# INSTRUCTIONS TO FOLLOW:
Show every line below where "margin" can be found.

# Web page revision data:
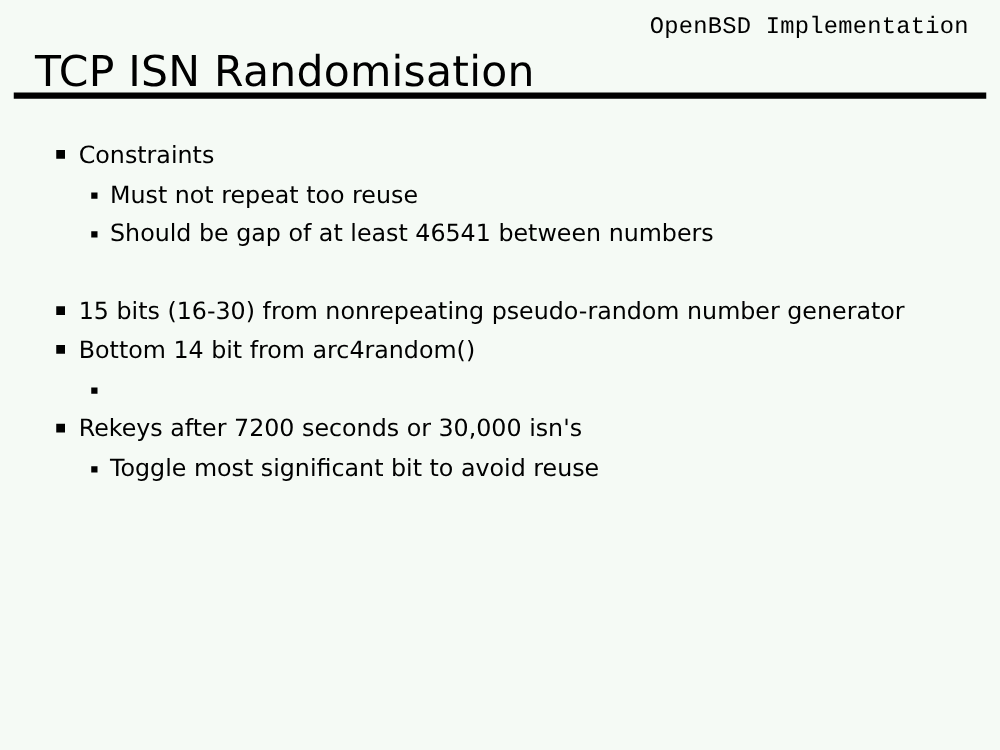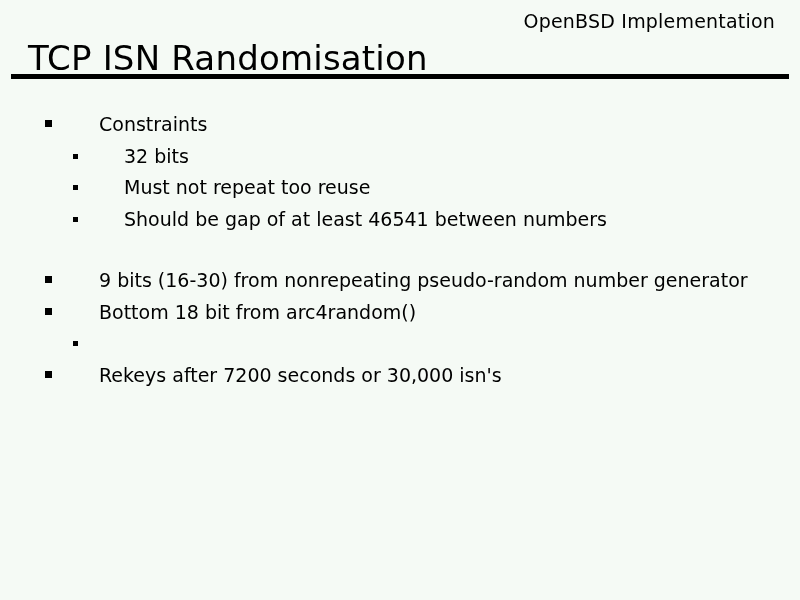--- a/index.html
+++ b/index.html
@@ -7,40 +7,39 @@
     width: 800px; height: 600px;
     background: #f5faf5;
     color: #000;
     font-family: "DejaVu Sans", "Liberation Sans", sans-serif;
     overflow: hidden;
   }
   .slide { position: relative; width: 800px; height: 600px; }
 
   .corner-label {
     position: absolute; top: 10px; right: 25px;
-    font-size: 19px; letter-spacing: 0.2px;
+    font-size: 19px; letter-spacing: 0.2px; font-family: Liberation Mono, monospace;
   }
   .title {
     position: absolute; top: 38px; left: 28px;
     font-size: 34px; letter-spacing: 0.2px;
   }
   .rule {
     position: absolute; top: 74px; left: 11px;
     width: 778px; height: 5px;
   }
 
   .content { position: absolute; top: 112px; left: 0; right: 0; }
 
   .line {
     position: relative;
     height: 31.5px;
     font-size: 19px;
     line-height: 24px;
     white-space: nowrap;
-    padding-left: 36px;
   }
   .line .marker { position: absolute; display: block; background: #000; }
   .line.level1 .marker { left: 45px; top: 8px;  width: 7px; height: 7px; }
   .line.level2 .marker { left: 73px; top: 10px; width: 5px; height: 5px; }
   .line.level1 .text { display: block; padding-left: 63px; }
   .line.level2 .text { display: block; padding-left: 88px; }
 
   .spacer { height: 30px; }
 </style>
 </head>
@@ -50,40 +49,40 @@
   <div class="corner-label">OpenBSD Implementation</div>
   <div class="title">TCP ISN Randomisation</div>
   <div class="rule" style="background: rgb(0, 0, 0);"></div>
   <div class="content" id="bullet-list">
       <div class="line level1">
         <span class="marker"></span>
         <span class="text">Constraints</span>
       </div>
       <div class="line level2">
         <span class="marker"></span>
-        <span class="text">32 bits</span>
-      </div>
-      <div class="line level2">
-        <span class="marker"></span>
         <span class="text">Must not repeat too reuse</span>
       </div>
       <div class="line level2">
         <span class="marker"></span>
         <span class="text">Should be gap of at least 46541 between numbers</span>
       </div>
       <div class="spacer"></div>
       <div class="line level1">
         <span class="marker"></span>
-        <span class="text">9 bits (16-30) from nonrepeating pseudo-random number generator</span>
+        <span class="text">15 bits (16-30) from nonrepeating pseudo-random number generator</span>
       </div>
       <div class="line level1">
         <span class="marker"></span>
-        <span class="text">Bottom 18 bit from arc4random()</span>
+        <span class="text">Bottom 14 bit from arc4random()</span>
       </div>
       <div class="line level2">
         <span class="marker"></span>
       </div>
       <div class="line level1">
         <span class="marker"></span>
         <span class="text">Rekeys after 7200 seconds or 30,000 isn's</span>
       </div>
+      <div class="line level2">
+        <span class="marker"></span>
+        <span class="text">Toggle most significant bit to avoid reuse</span>
+      </div>
     </div>
 </div>
 
 </body></html>

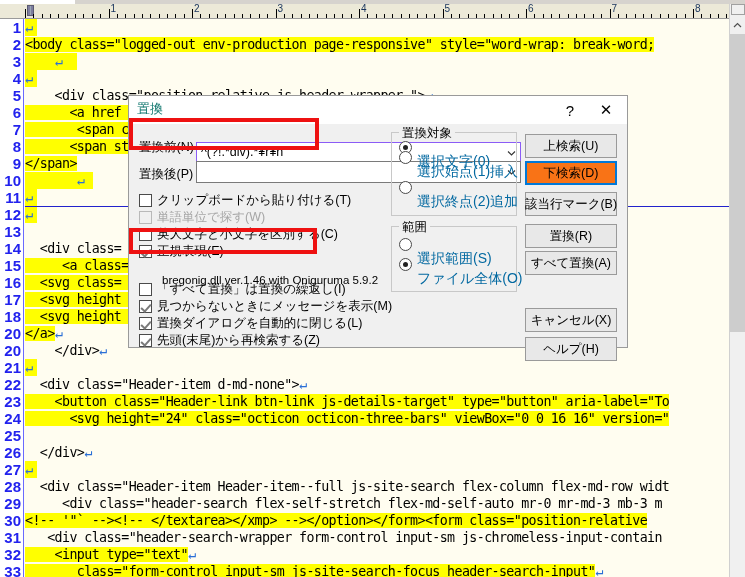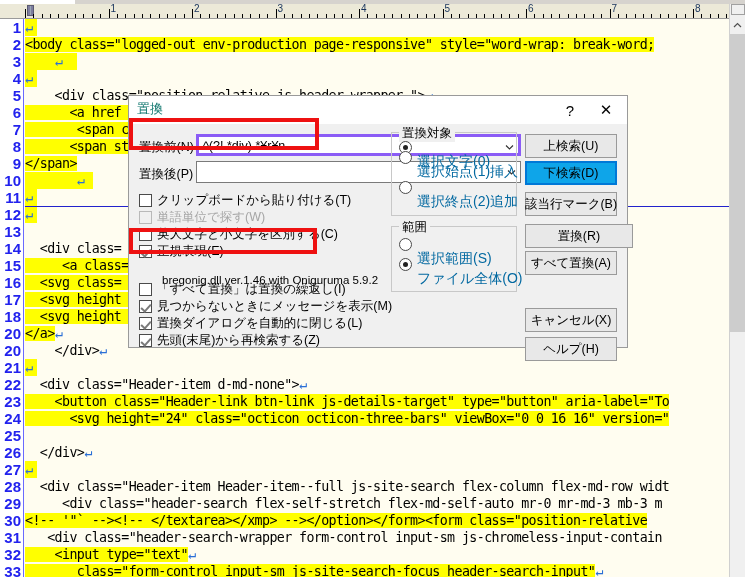--- a/index.html
+++ b/index.html
@@ -145,21 +145,21 @@
   .fieldlabel {
     position: absolute;
     font-size: 12.5px; color: #000;
     font-family: "Liberation Sans", sans-serif;
     white-space: nowrap;
   }
   .combo {
     position: absolute; height: 22px;
     background: #ffffff; border: 1px solid #7a7a7a;
   }
-  .combo.focused { border: 3px solid #8b5cf6; }
+  .combo.focused { border: 1px solid #8b5cf6; margin-top: 8px; }
   .combo .cval {
     position: absolute; left: 4px; top: 2px;
     font-size: 12.5px; color: #000; white-space: nowrap;
     font-family: "Liberation Sans", sans-serif;
   }
   .combo .carrow {
     position: absolute; right: 0; top: 0; width: 18px; height: 20px;
     display: flex; align-items: center; justify-content: center;
     font-size: 9px; color: #333;
   }
@@ -214,21 +214,21 @@
   .rbtext { font-size: 14px; color: #0369a1; margin-top: 29px; }
 
   
   .btn {
     position: absolute; height: 24px;
     background: #e8e8e8; border: 1px solid #9a9a9a;
     display: flex; align-items: center; justify-content: center;
     font-size: 12.5px; color: #000; white-space: nowrap;
     font-family: "Liberation Sans", sans-serif;
   }
-  .btn.default { border: 2px solid #0078d7; background: #0ea5e9; }
+  .btn.default { border: 2px solid #0078d7; background: #f97316; }
 
   
   .redbox {
     position: absolute; border: 4px solid #ee1111; pointer-events: none;
   }
 </style>
 </head>
 <body>
 
 <div id="app">
@@ -522,21 +522,21 @@
           <div class="rbrow" style="left: 270px; top: 132px;">
             <span class="radio sel"></span>
             <span class="rbtext">ファイル全体(O)</span>
           </div>
         </div>
 
       <div id="btncol">
           <div class="btn" style="left: 396px; top: 10px; width: 92px;">上検索(U)</div>
           <div class="btn default" style="left: 396px; top: 37px; width: 92px;">下検索(D)</div>
           <div class="btn" style="left: 396px; top: 68px; width: 92px;">該当行マーク(B)</div>
-          <div class="btn" style="left: 396px; top: 100px; width: 108px;">置換(R)</div>
+          <div class="btn" style="left: 396px; top: 100px; width: 92px;">置換(R)</div>
           <div class="btn" style="left: 396px; top: 127px; width: 92px;">すべて置換(A)</div>
           <div class="btn" style="left: 396px; top: 184px; width: 92px;">キャンセル(X)</div>
           <div class="btn" style="left: 396px; top: 213px; width: 92px;">ヘルプ(H)</div>
         </div>
 
     </div>
   </div>
 
   <div class="redbox" style="left:129px; top:118px; width:190px; height:32px;"></div>
   <div class="redbox" style="left:129px; top:228px; width:188px; height:26px;"></div>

# RESPONSE AREA:
+  .combo.focused { border: 1px solid #8b5cf6; margin-top: 8px; }
   .rbtext { font-size: 14px; color: #0369a1; margin-top: 29px; }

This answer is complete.